(User interface change data):
________

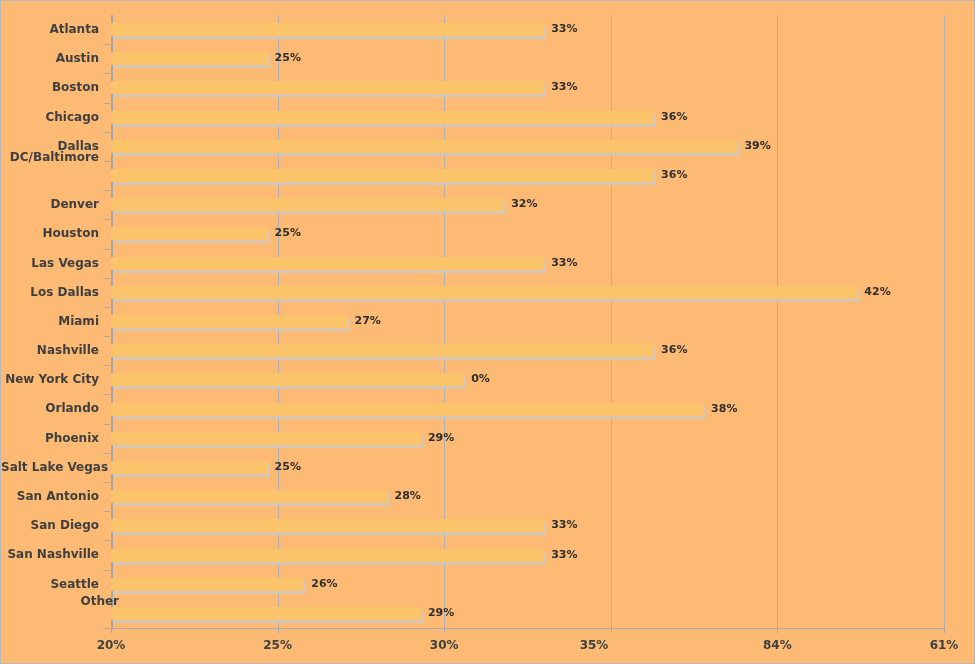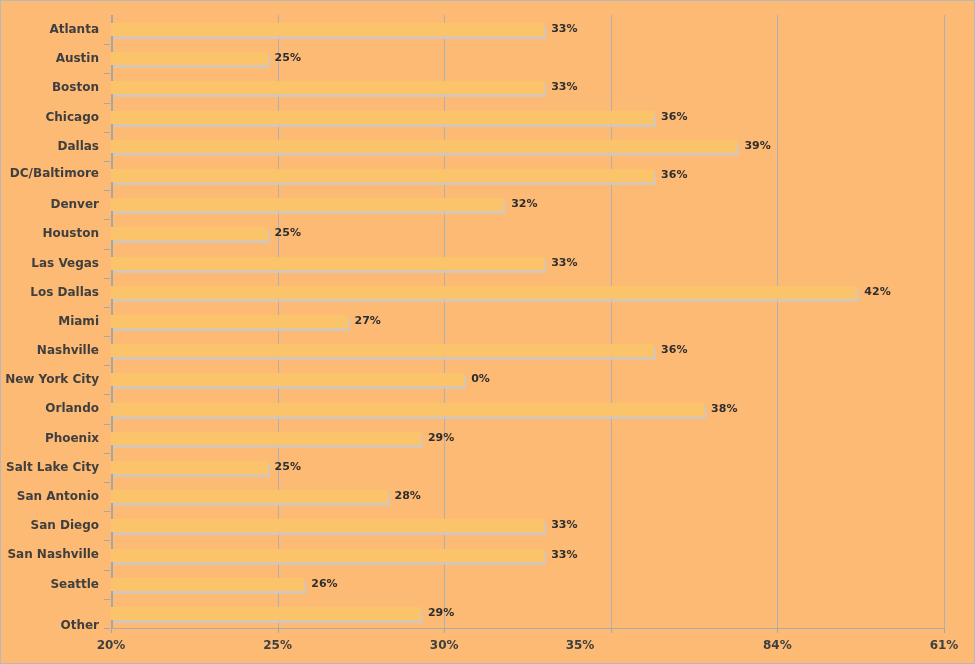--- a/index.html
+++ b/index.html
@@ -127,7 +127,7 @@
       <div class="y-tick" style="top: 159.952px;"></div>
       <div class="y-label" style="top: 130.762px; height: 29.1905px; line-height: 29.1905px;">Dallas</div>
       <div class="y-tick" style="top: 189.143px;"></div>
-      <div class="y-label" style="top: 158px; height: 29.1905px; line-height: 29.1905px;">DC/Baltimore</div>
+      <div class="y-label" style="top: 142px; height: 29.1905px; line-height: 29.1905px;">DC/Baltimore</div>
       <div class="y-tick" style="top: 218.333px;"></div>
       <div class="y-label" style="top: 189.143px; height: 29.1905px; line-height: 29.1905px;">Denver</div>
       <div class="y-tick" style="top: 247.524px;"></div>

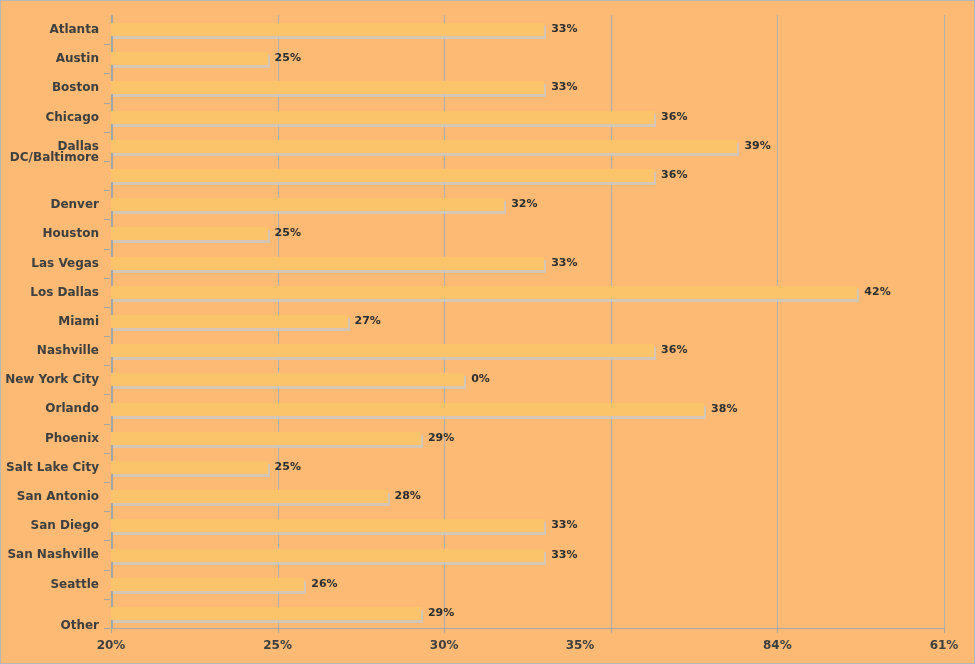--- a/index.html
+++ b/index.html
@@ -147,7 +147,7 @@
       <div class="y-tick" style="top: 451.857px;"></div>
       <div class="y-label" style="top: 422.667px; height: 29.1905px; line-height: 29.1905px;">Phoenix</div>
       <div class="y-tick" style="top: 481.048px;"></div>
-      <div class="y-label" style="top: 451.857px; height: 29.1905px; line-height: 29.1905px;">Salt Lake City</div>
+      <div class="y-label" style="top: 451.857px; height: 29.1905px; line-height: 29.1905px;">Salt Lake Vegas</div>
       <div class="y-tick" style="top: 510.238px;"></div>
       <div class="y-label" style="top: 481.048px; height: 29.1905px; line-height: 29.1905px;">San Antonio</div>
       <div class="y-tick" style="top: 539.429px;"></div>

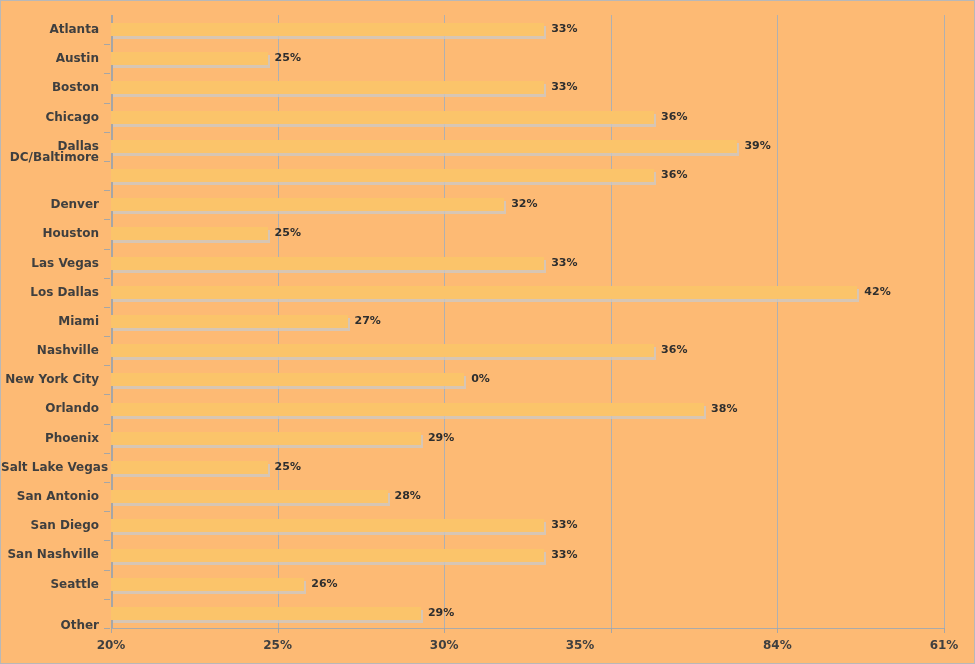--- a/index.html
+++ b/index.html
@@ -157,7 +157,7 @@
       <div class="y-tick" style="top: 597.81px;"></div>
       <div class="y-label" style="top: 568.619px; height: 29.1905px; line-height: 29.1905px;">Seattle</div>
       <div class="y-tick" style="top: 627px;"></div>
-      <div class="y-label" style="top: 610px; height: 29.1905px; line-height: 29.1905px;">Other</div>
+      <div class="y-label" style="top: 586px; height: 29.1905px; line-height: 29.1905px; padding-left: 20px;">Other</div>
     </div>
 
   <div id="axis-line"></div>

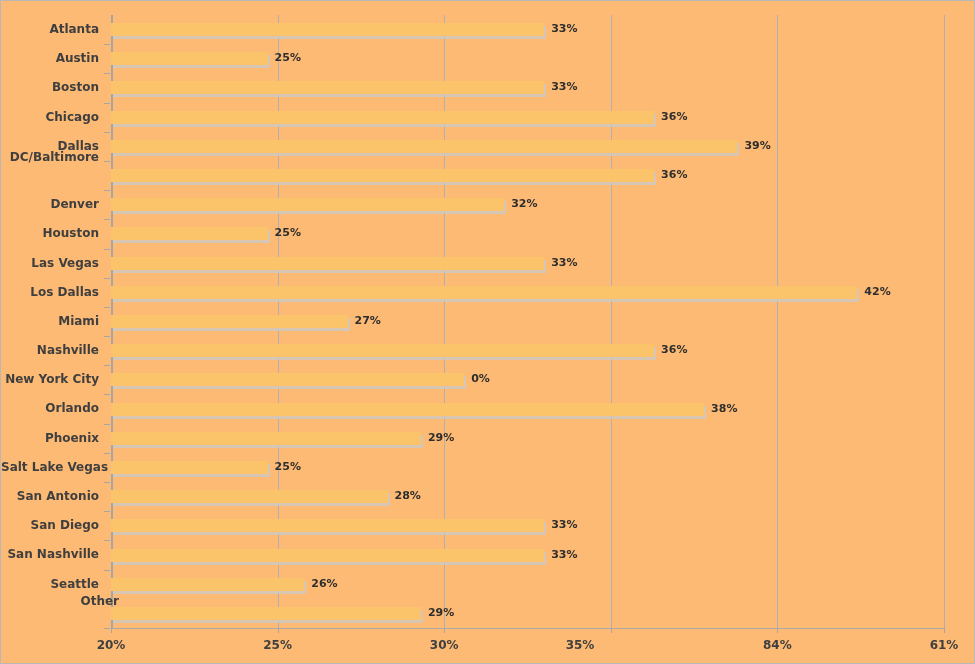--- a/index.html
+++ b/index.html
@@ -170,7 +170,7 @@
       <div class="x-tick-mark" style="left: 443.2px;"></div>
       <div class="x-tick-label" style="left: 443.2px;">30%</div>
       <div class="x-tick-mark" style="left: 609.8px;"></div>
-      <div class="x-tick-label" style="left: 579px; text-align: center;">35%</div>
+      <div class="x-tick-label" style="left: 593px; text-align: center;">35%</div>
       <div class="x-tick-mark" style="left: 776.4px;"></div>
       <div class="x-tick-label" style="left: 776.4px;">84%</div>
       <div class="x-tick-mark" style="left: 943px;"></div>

________

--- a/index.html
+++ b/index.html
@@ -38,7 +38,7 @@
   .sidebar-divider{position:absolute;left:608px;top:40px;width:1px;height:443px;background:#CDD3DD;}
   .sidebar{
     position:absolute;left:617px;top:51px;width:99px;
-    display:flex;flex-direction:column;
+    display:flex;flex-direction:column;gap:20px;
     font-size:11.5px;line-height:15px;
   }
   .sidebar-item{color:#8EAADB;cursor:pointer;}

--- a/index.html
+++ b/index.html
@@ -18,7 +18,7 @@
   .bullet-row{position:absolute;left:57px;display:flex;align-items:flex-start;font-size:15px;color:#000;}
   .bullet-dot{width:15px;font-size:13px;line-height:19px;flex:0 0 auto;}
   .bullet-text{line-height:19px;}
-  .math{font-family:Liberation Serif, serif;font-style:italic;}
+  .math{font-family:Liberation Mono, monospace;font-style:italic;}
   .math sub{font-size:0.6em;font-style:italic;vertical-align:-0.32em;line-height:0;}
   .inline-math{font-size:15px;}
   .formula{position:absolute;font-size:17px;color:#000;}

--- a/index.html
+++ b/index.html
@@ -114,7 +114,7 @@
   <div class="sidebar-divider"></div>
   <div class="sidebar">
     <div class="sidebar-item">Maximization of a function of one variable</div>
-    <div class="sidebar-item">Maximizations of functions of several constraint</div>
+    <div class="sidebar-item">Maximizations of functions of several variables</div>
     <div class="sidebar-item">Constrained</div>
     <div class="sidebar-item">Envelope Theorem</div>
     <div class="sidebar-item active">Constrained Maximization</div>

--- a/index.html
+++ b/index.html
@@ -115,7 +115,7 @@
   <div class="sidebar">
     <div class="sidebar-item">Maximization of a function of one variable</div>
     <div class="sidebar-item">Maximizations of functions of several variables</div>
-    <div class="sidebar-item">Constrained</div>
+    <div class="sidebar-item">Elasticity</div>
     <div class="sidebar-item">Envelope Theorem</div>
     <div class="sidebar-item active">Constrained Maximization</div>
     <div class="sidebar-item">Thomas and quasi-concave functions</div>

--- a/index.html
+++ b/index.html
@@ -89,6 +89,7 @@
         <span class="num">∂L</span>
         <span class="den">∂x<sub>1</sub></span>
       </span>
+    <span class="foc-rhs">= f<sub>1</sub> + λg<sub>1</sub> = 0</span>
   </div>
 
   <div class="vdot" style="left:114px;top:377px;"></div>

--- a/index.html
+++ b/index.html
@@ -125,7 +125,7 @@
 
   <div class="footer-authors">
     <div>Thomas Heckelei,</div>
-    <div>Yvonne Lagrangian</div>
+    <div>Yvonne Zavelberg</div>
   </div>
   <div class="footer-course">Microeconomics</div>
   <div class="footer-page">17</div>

________

(WORK REQUEST):
Search the entries for the string "divider". Copy every line that has it.

(TASK OUTPUT):
   .sidebar-divider{position:absolute;left:608px;top:40px;width:1px;height:443px;background:#CDD3DD;}
   <div class="sidebar-divider"></div>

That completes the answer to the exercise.